Book review: Evangelism in a Skeptical World – Sam Chan

Christianity is true. Now, if that is the case, it makes sense that worldviews that deny Christianity are false. And since they are false, if you poke and prod them enough, you will find the (sometimes gaping) holes in them. Now there is a very unfortunate tendency among some Christians to find those holes, tell everyone about them, and then proceed to hi-five one another. Now, while I enjoy a good hi-five as much as the next guy, one thing that this approach tends not to do is persuade.

I don’t know if you have ever been trounced in an argument. If you haven’t, let me tell you, your disposition usually isn’t “what must I do to be saved.” It’s usually more like, “I hate that guy.” Because of this, although trouncing others has its place (Acts 18:27-28), it may not be the best path to take in one-on-one evangelism.

Enter Chan’s book. It is actually more like a series of lectures than a book, per se, but I am going to focus in on his talk on engaging with worldviews that disagree with you. Hang with me, because I’m going to illustrate these points. He breaks the engagement down into 4 parts. First, you see what the existential cry or desire of the worldview is. Second, you feel the longing of that worldview. Third, you point out how the worldview is deficient or will not lead to the stated goals. And lastly, you speak to how Jesus fulfills the desire better than their own view.

For instance, say you meet someone who says life is about studying hard, getting a good job, staying out of trouble, and having a good reputation. (I’m not naming any specific Indian-americans)

First, look at what the actual longing or desire is. It is a good name, to be accepted and respected by the people around you. Secondly, we feel the legitimacy of that need. We do all want to be accepted and respected. There is absolutely nothing wrong with that, and as people, we are created to be in community. Part of that is to be respected and accepted. But the third prong is the deficiency of the worldview. It is good to be accepted and respected by others, but, if I can only obtain that by having a great job, an intact family, and no visible problems, then I am always one mistake away from being crushed. And if only the “winners” are accepted, what do we do with the “losers?” A worldview like this will lead to people being in a state of perpetual anxiety and distrust. Anxiety that I will make the one mistake that will cause me to lose face and distrust of everyone. I distrust them because I know if I am vulnerable with them, they may use my mistakes to gain social leverage. The worldview leads me where I do not want to go.

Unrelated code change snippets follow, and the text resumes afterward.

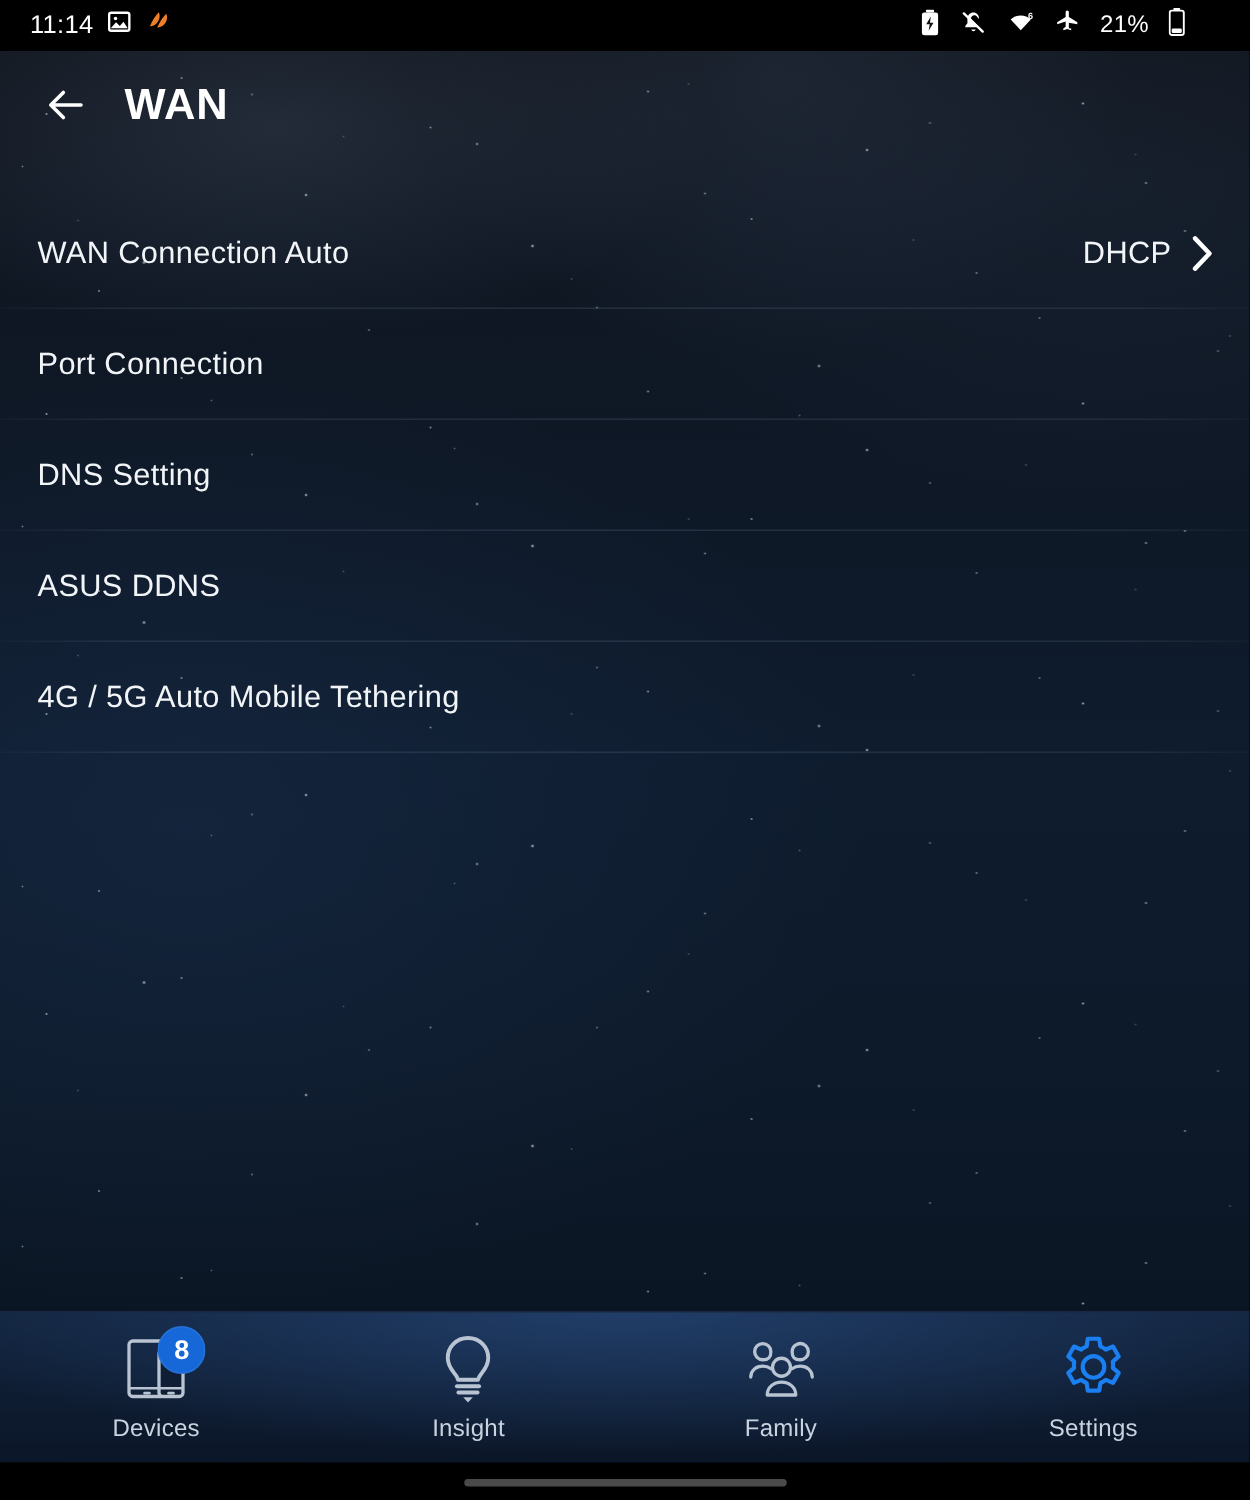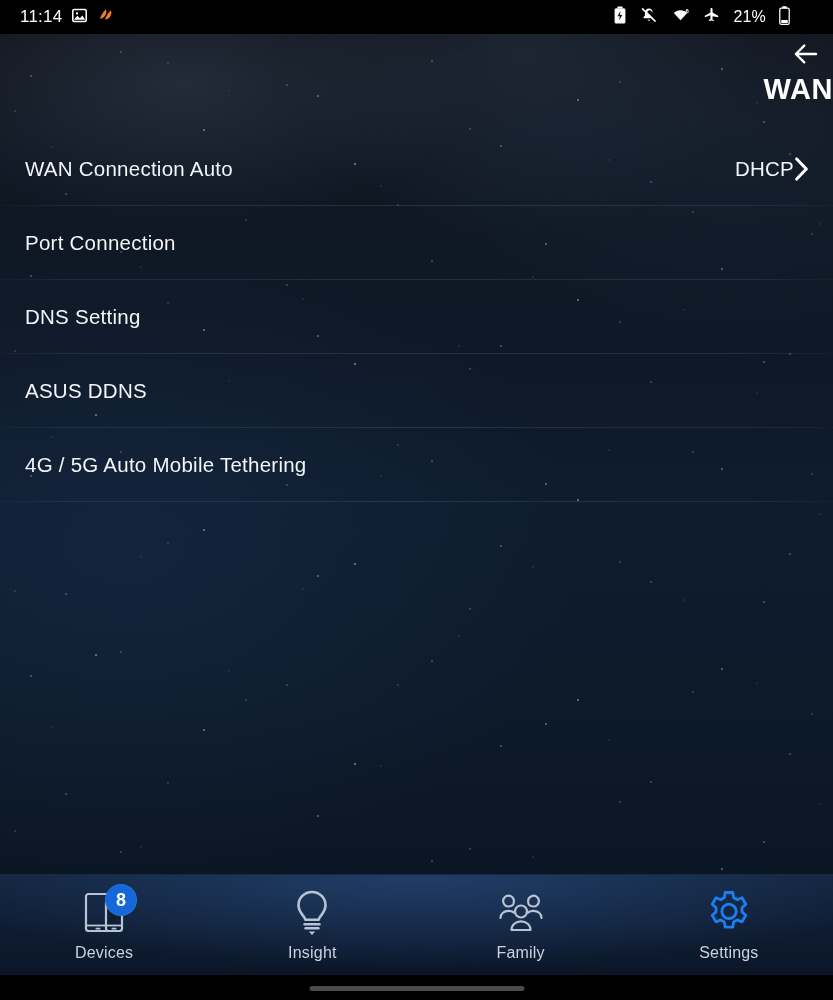--- a/index.html
+++ b/index.html
@@ -84,7 +84,7 @@
 
   
   #appbar{
-    position:relative; height:72px; display:flex; align-items:flex-end; z-index:5;flex-direction:column;
+    position:relative; height:72px; display:flex; align-items:center; z-index:5;
   }
   #back-btn{
     width:54px; height:54px; margin-left:17px;

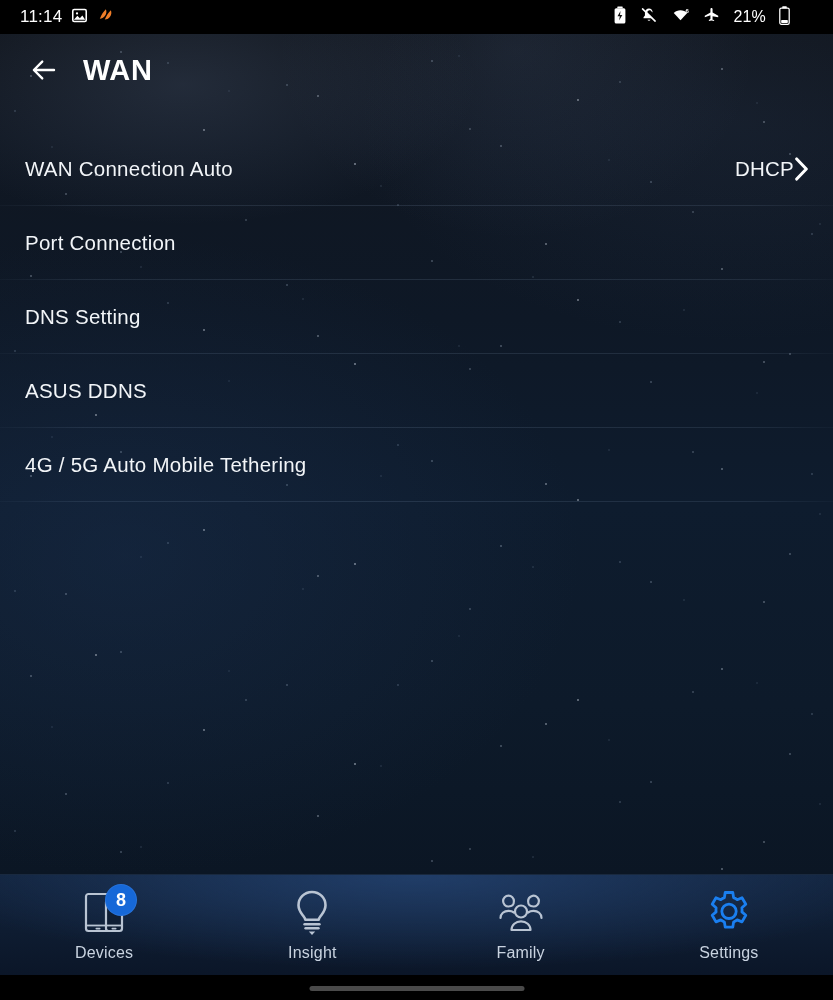--- a/index.html
+++ b/index.html
@@ -104,7 +104,7 @@
   .row .label{
     color:#f2f5f8; font-size:20.5px; font-weight:400; letter-spacing:.25px;
   }
-  .row .right{ margin-left:auto; display:flex; align-items:center; }
+  .row .right{ margin-left:auto; display:flex; align-items:center; gap:13px; }
   .row .value{ color:#f2f5f8; font-size:20.5px; letter-spacing:.25px; }
   .row .divider{
     position:absolute; left:0; right:0; bottom:0; height:1px;

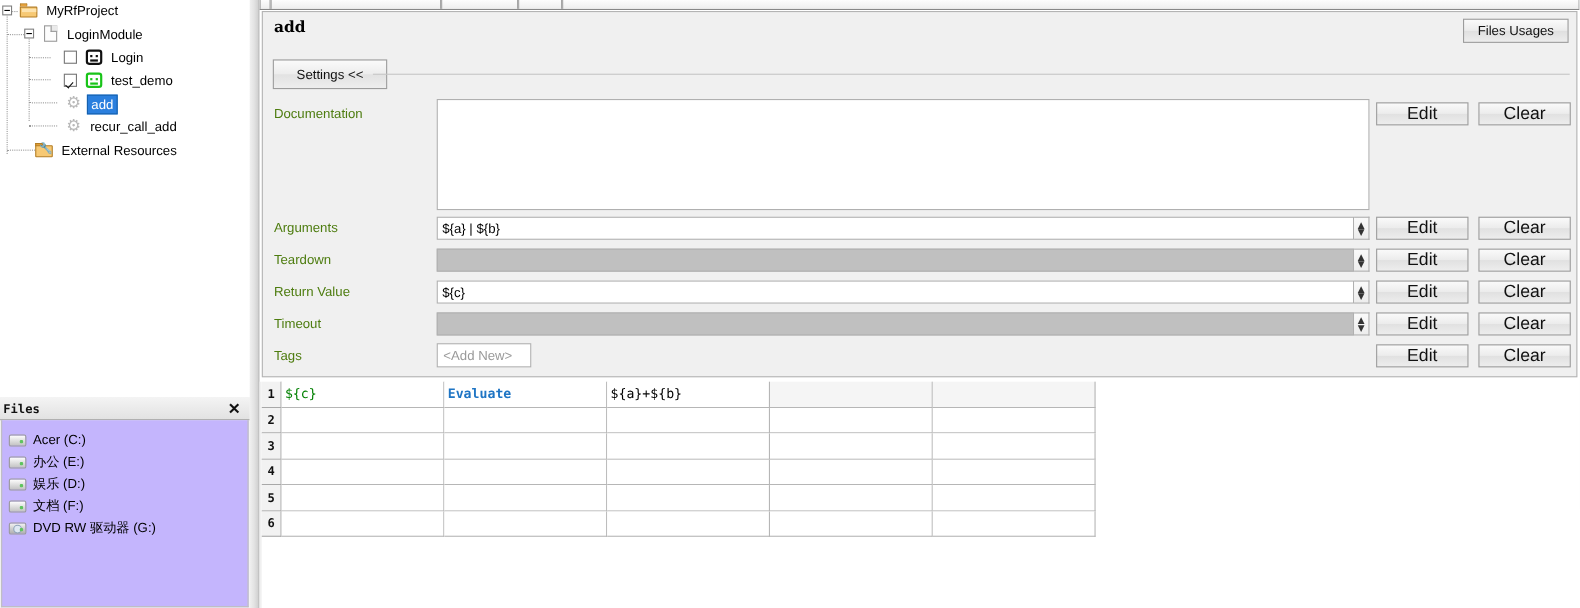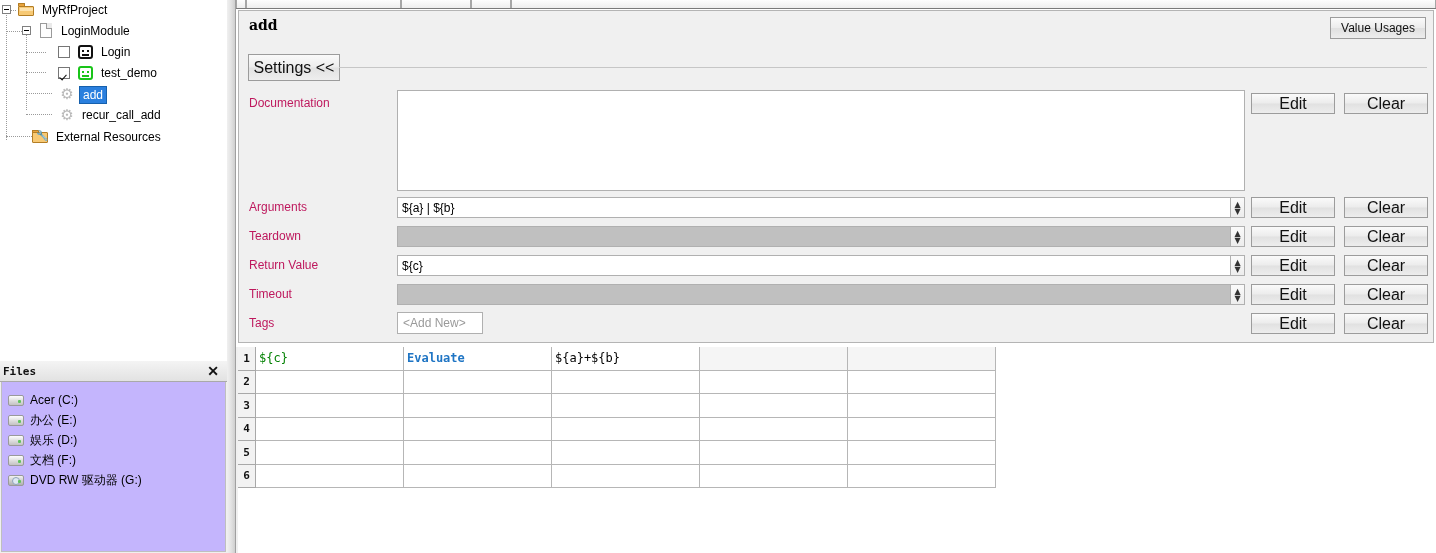--- a/index.html
+++ b/index.html
@@ -515,7 +515,7 @@
 
       <div id="kw-title">add</div>
 
-      <div id="find-usages">Value Usages</div>
+      <div id="find-usages">Files Usages</div>
 
       <div id="settings-btn">Settings &lt;&lt;</div>
       <div id="settings-rule"></div>

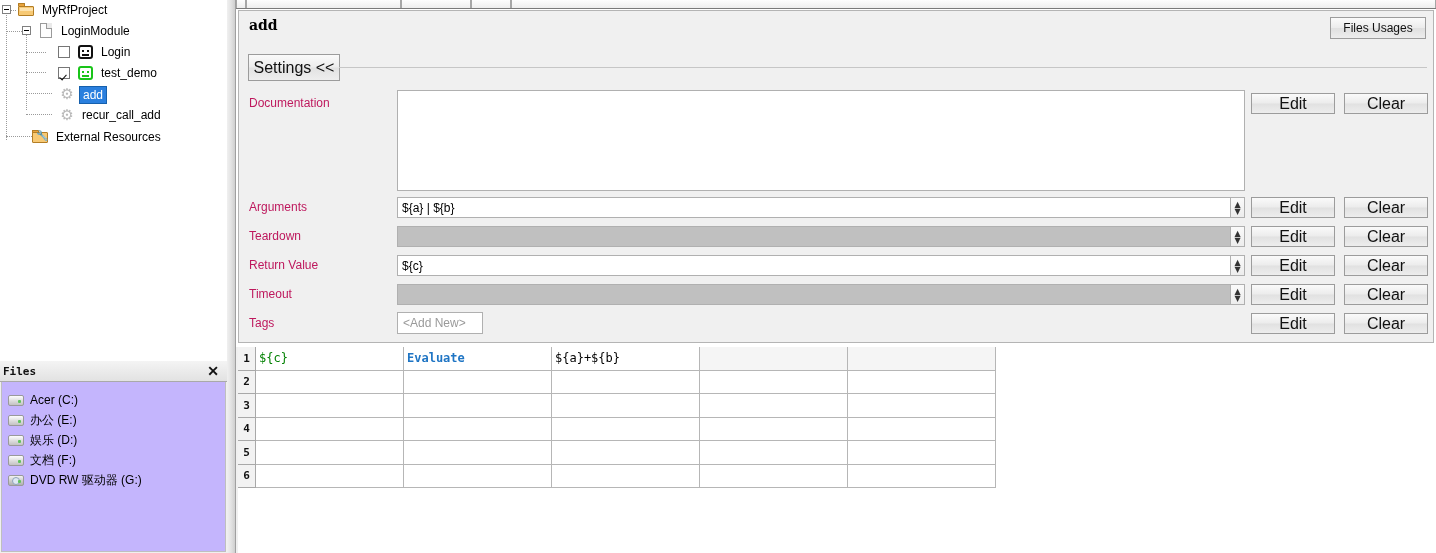--- a/index.html
+++ b/index.html
@@ -288,10 +288,10 @@
   }
   #settings-btn {
     position:absolute; left:9px; top:43px;
-    width:92px; height:27px;
+    width:104px; height:27px;
     background: linear-gradient(to bottom,#fafafa 0%,#ededed 48%,#e2e2e2 52%,#eeeeee 100%);
     border:1px solid #9c9c9c;
-    font-size:16px; color:#111;
+    font-size:12px; color:#111;
     display:flex; align-items:center; justify-content:center;
     cursor:pointer;
   }

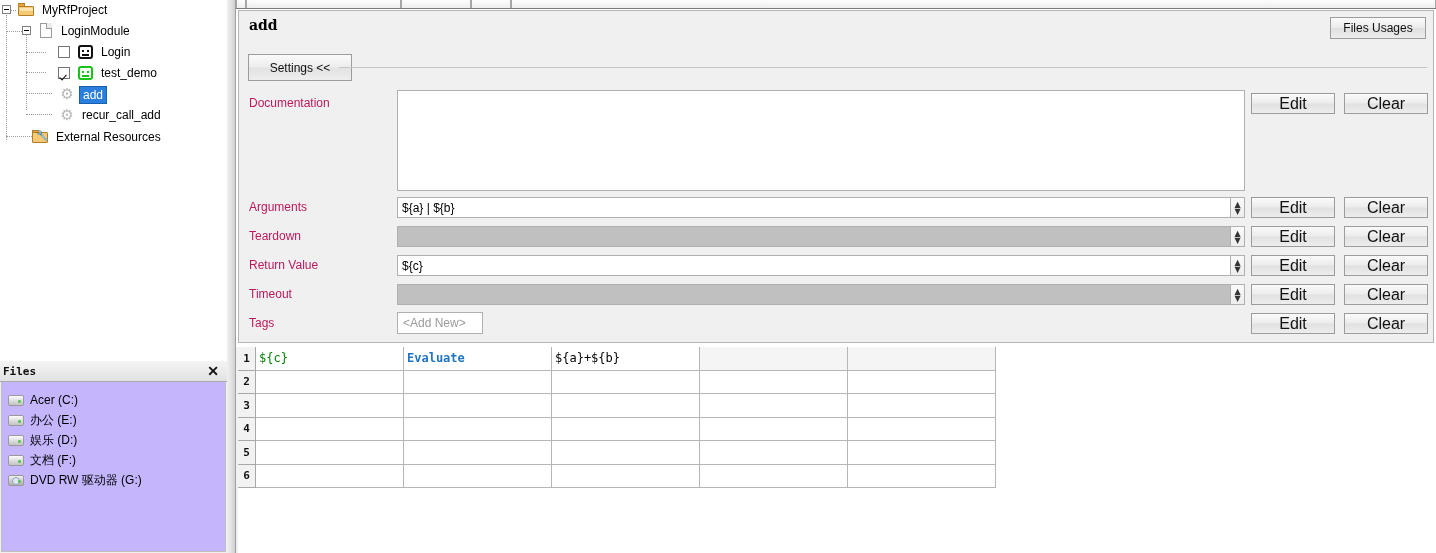--- a/index.html
+++ b/index.html
@@ -304,7 +304,7 @@
   
   .flabel {
     position:absolute;
-    font-size:12px; color:#be185d;
+    font-size:12px; color:#4d7c0f;
   }
   .finput {
     position:absolute;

And finally, the fourth prong. How is Jesus better? God accepts me because all my shortcomings and sins were put on Jesus. All of Jesus’s good deeds were put on me. I will forever be accepted and respected by God, the one whose opinions really matter. And the more I realize that, the less I have to constantly worry about getting my validation from the people around me. Yes, some people may love me and yes some people may hate me, but ultimately that is not where I get my acceptance and respect. To pursue Jesus is better than pursuing the praise of men.

So, yes, I would definitely recommend Chan’s book to anyone looking to share their faith. This 4-step was only one of the many useful things in his book. Thumbs up all the way.